With Prime Day (yep, it’s still on for July) around the corner, many sellers are rethinking their discount strategy.Why?

Because discounting imported goods taxed at 145% just isn’t feasible anymore.Some sellers are skipping the sales entirely, while others are dialing back hard.

If you’ve been stockpiling or sourcing locally—you’re sitting pretty.

China Quietly Rolls Back Retaliatory Tariffs

Here’s a small silver lining:Last Friday, China rolled back 125% tariffs on certain U.S.-made semiconductors.

It’s a strategic move (and maybe a tiny olive branch?)—but it doesn’t help much if you’re in the business of importing fragrances, packaging, or handmade supply goods from overseas.

What Handmade Sellers Should Do Right Now

  • Audit your inventory: What’s at risk?
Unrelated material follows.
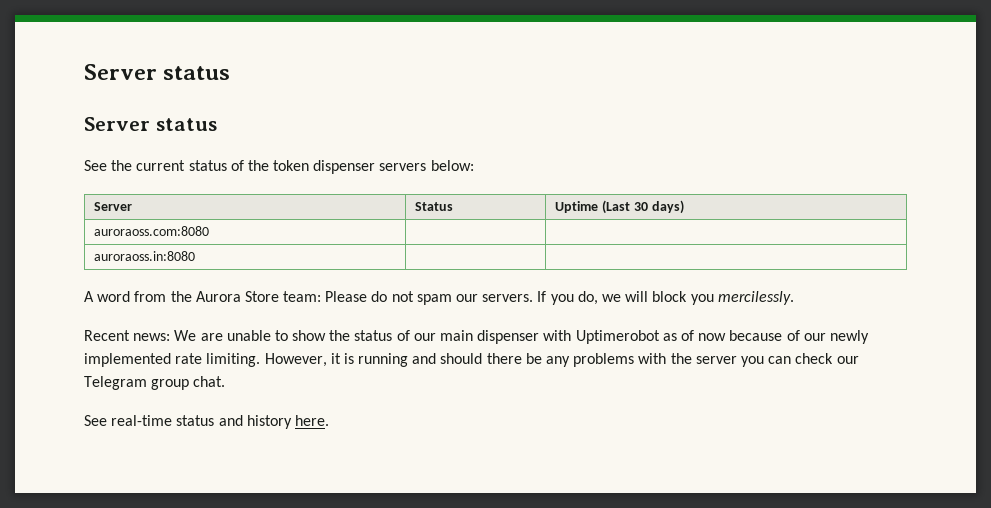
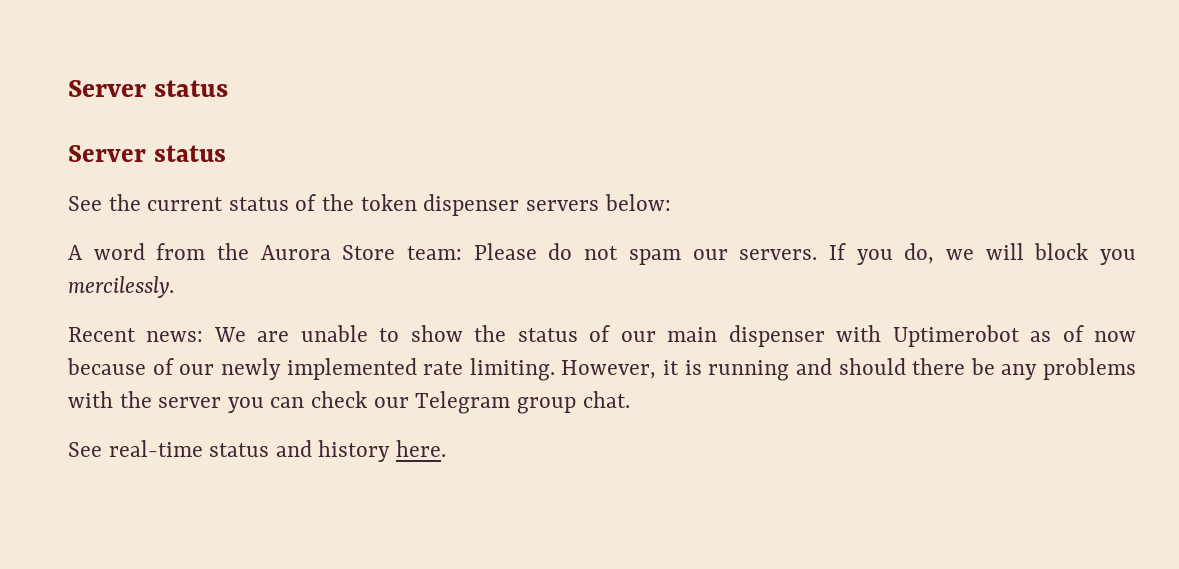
[94,202,133,211] [415,202,454,211] [555,200,684,214] [94,226,210,236] [94,251,196,261] // Server | Status | Uptime (Last 30 days) // auroraoss.com:8080 | | // auroraoss.in:8080 | | -> (671, 202) none

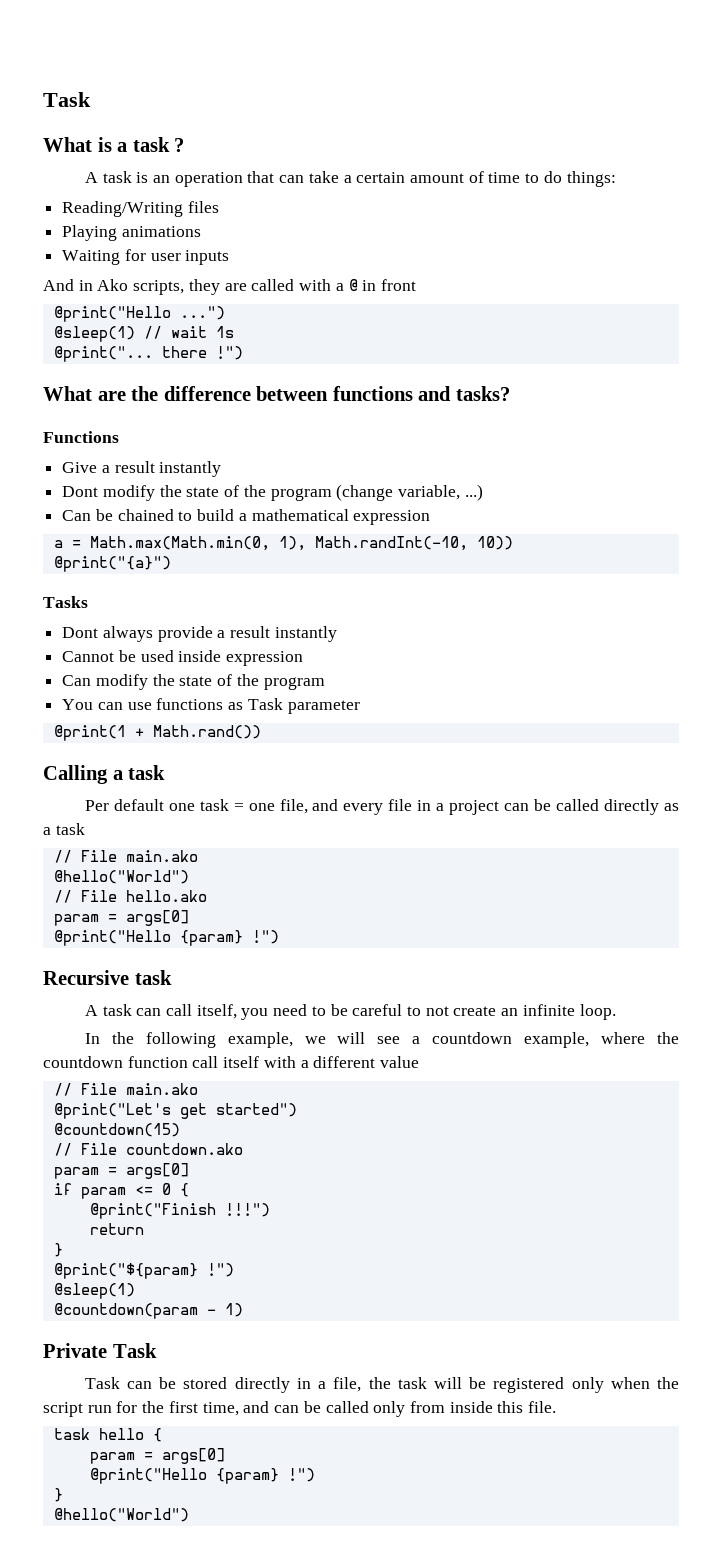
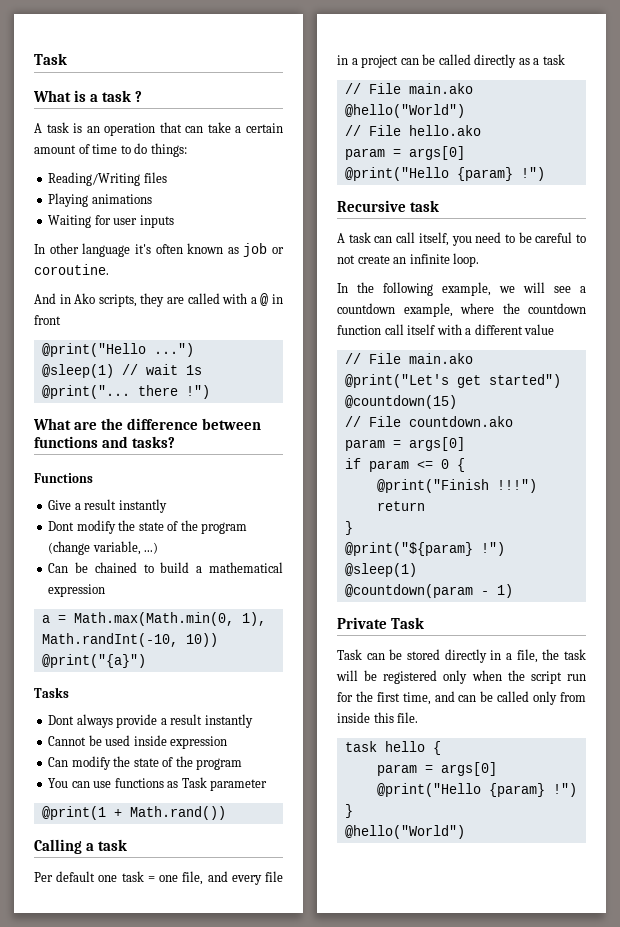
(230, 257) none -> [34,243,284,257] [34,264,109,275] // In other language it's often known as job or coroutine.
Anything dependent on China? Plan now.

  • Communicate with suppliers: Ask about delays, pricing updates, or alternate options.

  • Consider small-batch + domestic sourcing: It’s not just on-brand—it’s a supply chain flex.

  • Adjust for Q3 pricing: If your COGS are going up, your prices might need to too.

This is just the beginning of what could be a wild ride for product-based businesses.We’ll keep checking in—so you don’t have to obsessively refresh trade headlines.

Stay nimble. Stay informed. Stay profitable.